DATA UNDER STUDY START

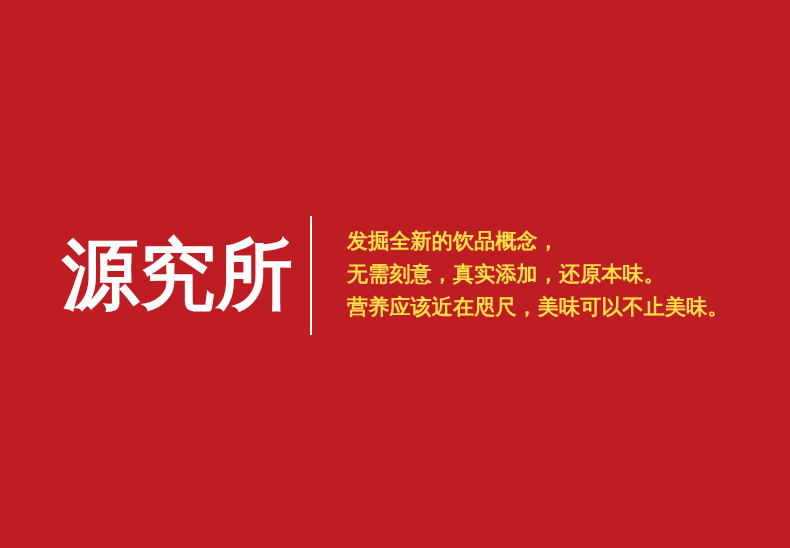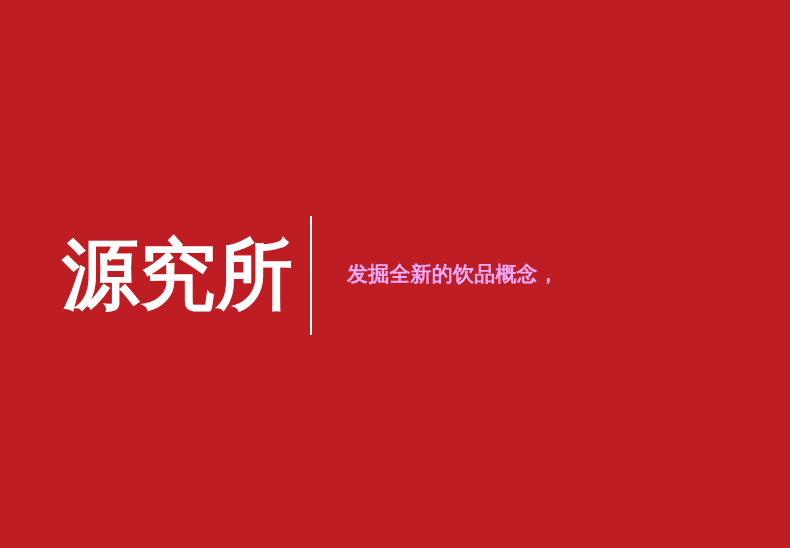--- a/index.html
+++ b/index.html
@@ -74,7 +74,7 @@
   }
 
   .tagline-line {
-    color: #f0abfc;
+    color: #fde047;
     font-family: "DejaVu Sans", "Liberation Sans", sans-serif;
     font-size: 21px;
     font-weight: 600;

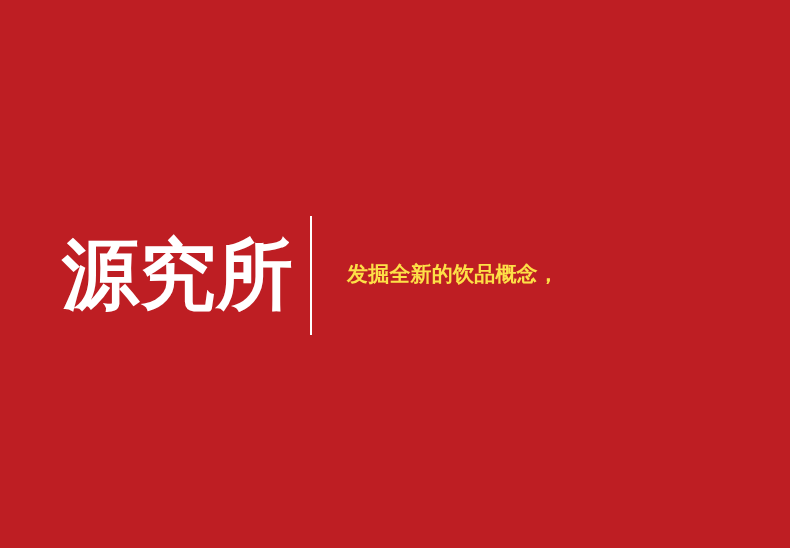--- a/index.html
+++ b/index.html
@@ -99,6 +99,7 @@
 
     <div class="tagline">
       <div class="tagline-line">发掘全新的饮品概念，</div>
+      <div class="tagline-line">无需刻意，真实添加，还原本味。</div>
     </div>
 
   </div>

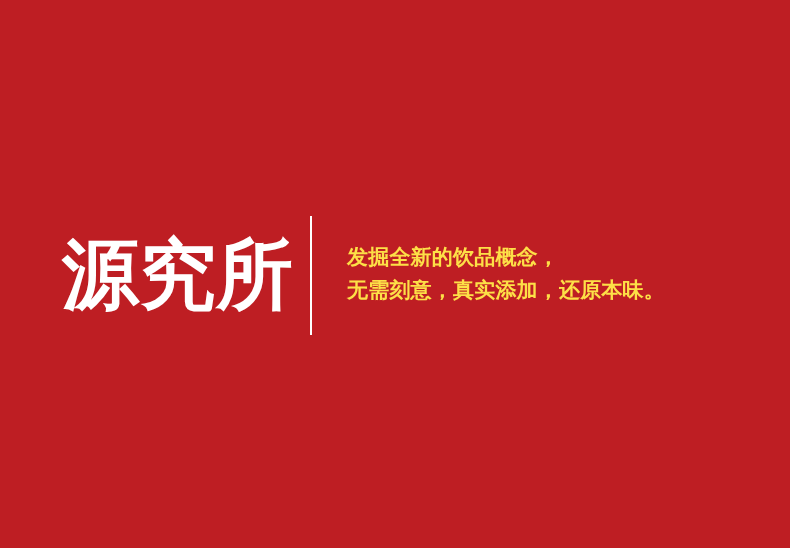--- a/index.html
+++ b/index.html
@@ -100,6 +100,7 @@
     <div class="tagline">
       <div class="tagline-line">发掘全新的饮品概念，</div>
       <div class="tagline-line">无需刻意，真实添加，还原本味。</div>
+      <div class="tagline-line">营养应该近在咫尺，美味可以不止美味。</div>
     </div>
 
   </div>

DATA UNDER STUDY END

| EXERCISE BRIEF |
Check every line of the data above for the string "class", and copy those that have it.

| ANSWER BOX |
     <div class="tagline">
       <div class="tagline-line">发掘全新的饮品概念，</div>
+      <div class="tagline-line">无需刻意，真实添加，还原本味。</div>
     <div class="tagline">
       <div class="tagline-line">发掘全新的饮品概念，</div>
       <div class="tagline-line">无需刻意，真实添加，还原本味。</div>
+      <div class="tagline-line">营养应该近在咫尺，美味可以不止美味。</div>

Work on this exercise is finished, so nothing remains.